Thai public health leaders have shown remarkable continuity of vision over the decades, allowing for continuous development of pro-poor, pro-rural policy (Tangcharoensathien et al., 2018; Balabanova et al., 2013). When we spoke with Ishtiaq, he noted that the country’s strong health technology agency plays a crucial role in guiding the country’s healthcare system, enabling it to efficiently allocate resources and offer high-quality care at a lower cost. Furthermore, Thailand’s healthcare system has largely been driven by a focus on universal access, particularly for mothers and children (Balabanova et al., 2013), with strategic purchasing practices to keep costs low.
The Thai system is based on universal access at minimal cost and inconvenience. A crucial part of Thailand’s Universal Health Coverage (UHC) system is the “30 Baht Scheme,” which drastically reduced out-of-pocket expenses by allowing patients to access healthcare services for a nominal fee (Towse et al., 2004). This 2001 reform targeted 18.5 million previously uninsured Thais and dramatically improved financial equity in health access, especially in rural areas (Towse et al., 2004; Damrongplasit & Melnick, 2024). Local “district health systems” ensure that all Thais have “geographically accessible” healthcare, including both clinics and hospitals within a reasonable distance. Since 1972, all medical graduates enter compulsory rural service, simultaneously ensuring rural access and reducing international brain drain (Thammatacharee et al., 2013; Balabanova et al., 2013). By merging multiple public risk protection schemes and shifting funding away from major urban hospitals toward primary care facilities, the government opened access to essential health services for all populations (Towse et al., 2004; Limwattananon et al., 2007).

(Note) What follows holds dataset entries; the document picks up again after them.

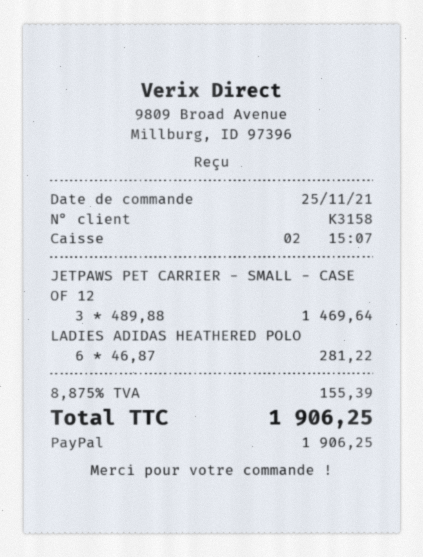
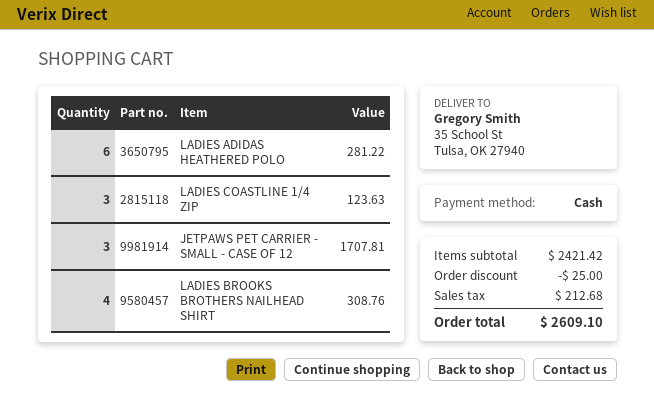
payment method: PayPal -> cash
JETPAWS PET CARRIER - SMALL - CASE OF 12: 3 for 1469.64 -> 3 for 1707.81
LADIES COASTLINE 1/4 ZIP: none -> 3 for 123.63
LADIES BROOKS BROTHERS NAILHEAD SHIRT: none -> 4 for 308.76
discount: none -> 25.00
tax: 155.39 -> 212.68
total: 1906.25 -> 2609.10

Strategic purchasing practices under the UHC, specifically within the Universal Coverage Scheme (UCS), further contributed to Thailand’s ability to maintain low healthcare costs while delivering quality care. The UCS pools financial resources and negotiates contracts with healthcare providers to promote cost efficiency (Nonkhuntod & Yu, 2018). This cost efficiency is especially evident when compared to Thailand’s Civil Servant Medical Benefit Scheme, which serves a wealthier population at a higher cost per patient (Patcharanarumol et al., 2018).

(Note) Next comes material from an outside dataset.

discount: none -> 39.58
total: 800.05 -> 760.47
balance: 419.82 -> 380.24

In addition to cost and convenience, Thailand’s health system reforms focused heavily on maternal and child health. By the 1990s, the country had achieved universal coverage for key maternal and child health services, such as free antenatal care and skilled birth attendance, resulting in dramatic improvements in critical health outcomes (Balabanova et al., 2013).[18] These gains were achieved through comprehensive maternal care, family planning initiatives, and widespread public health campaigns, which improved both access and awareness regarding maternal and child health issues (Gruber et al., 2014).
Ethiopia
Ethiopia moved to a transitional government in 1991 after decades of political upheaval and tragic drought and famine. Since then, the country has achieved remarkable success in improving public health at low cost: the maternal mortality rate fell from 953 to 267 per 10,000 live births between 2000 and 2015 (driven by a reduction in deaths due to abortion, miscarriage, and infection), and the under-five mortality rate decreased by 56 percent in the same period (EGH, 2024a; EGH, 2022). Such success has often been attributed to its strategic focus on community-based interventions, robust political support, and a commitment to expanding primary health care (PHC) services.

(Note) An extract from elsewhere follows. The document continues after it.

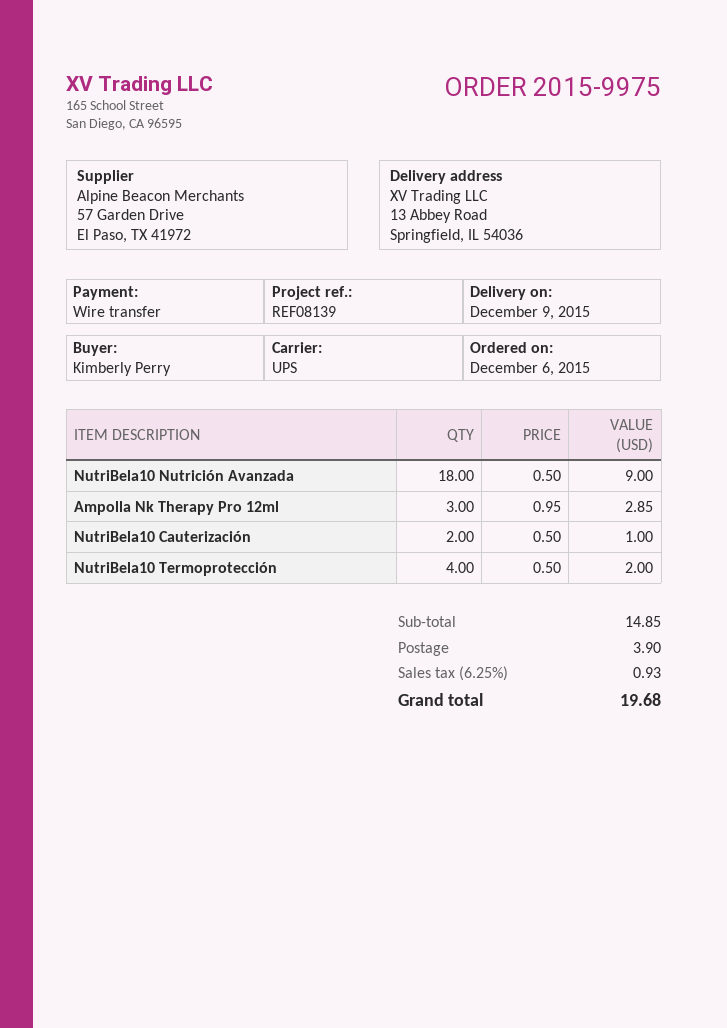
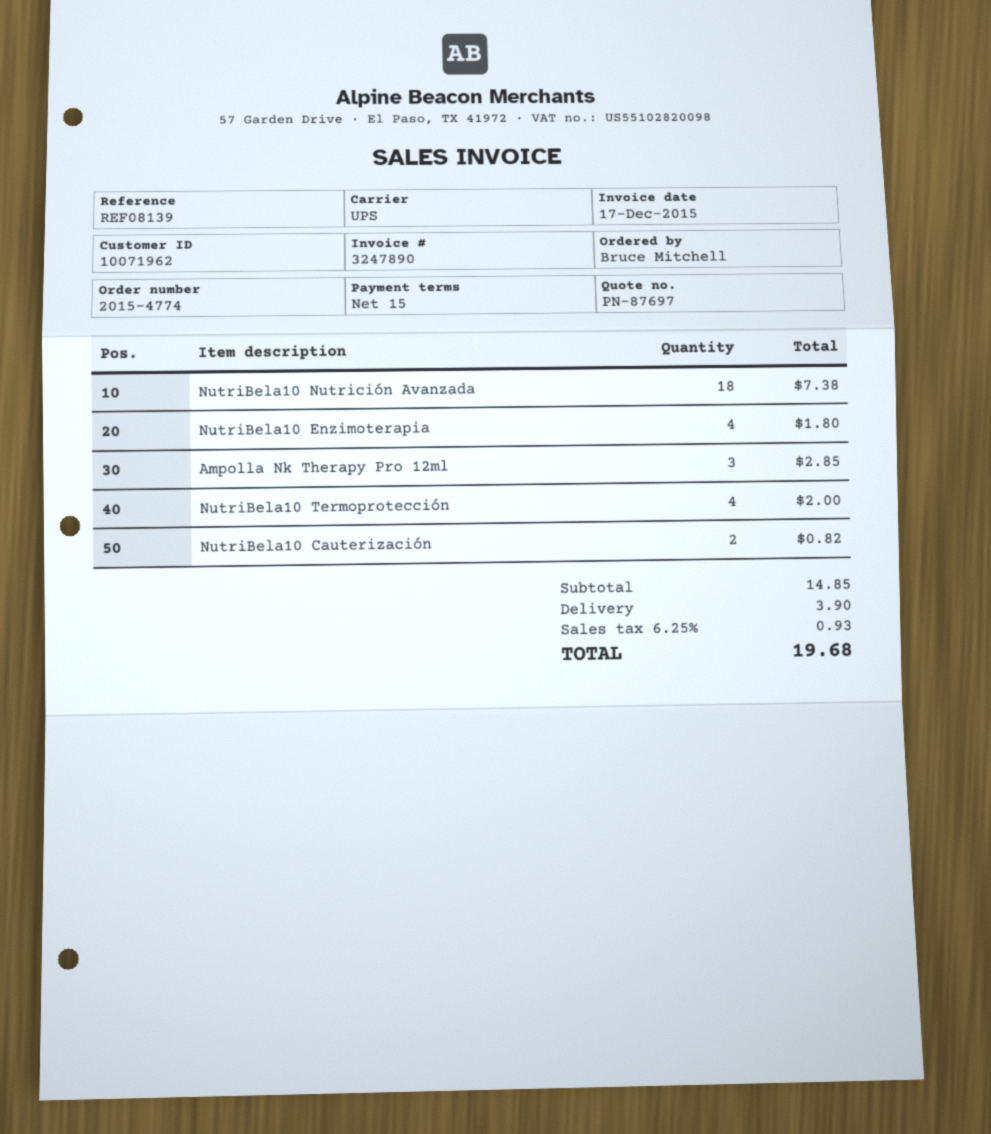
order number: 2015-9975 -> 2015-4774
ordered by: Kimberly Perry -> Bruce Mitchell
NutriBela10 Nutrición Avanzada: 18 for 9.00 -> 18 for 7.38
NutriBela10 Cauterización: 2 for 1.00 -> 2 for 0.82
NutriBela10 Enzimoterapia: none -> 4 for 1.80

A key component of Ethiopian healthcare strategy is the Health Extension Program (HEP), which deployed over 33,000 Health Extension Workers (HEWs) to rural areas, delivering a package of preventive and curative services directly to communities at health centers and “health posts” (Østebø et al., 2018). Figure 2 below illustrates the massive increase in the number of healthcare facilities available since 2000, although this progress seems to have slowed and even reversed in recent years.
Figure 2: Health facility density in Ethiopia from 2000 to 2021
Note. Taken from Exemplars in Global Health (EGH, 2024b)
The HEP emphasized improving household behaviors, community health education, and the use of “health posts” for primary care, which have been credited with reducing maternal and child mortality (Wang et al., 2016; Workie & Ramana, 2013). Ethiopia’s specific efforts to reduce under-5 mortality have focused on working within the HEP to scale up access to individual evidence-based interventions such as the pneumococcal conjugate vaccine (PCV-10) and Integrated Community Case Management (iCCM) including the use of oral rehydration salts (Drown et al., 2024).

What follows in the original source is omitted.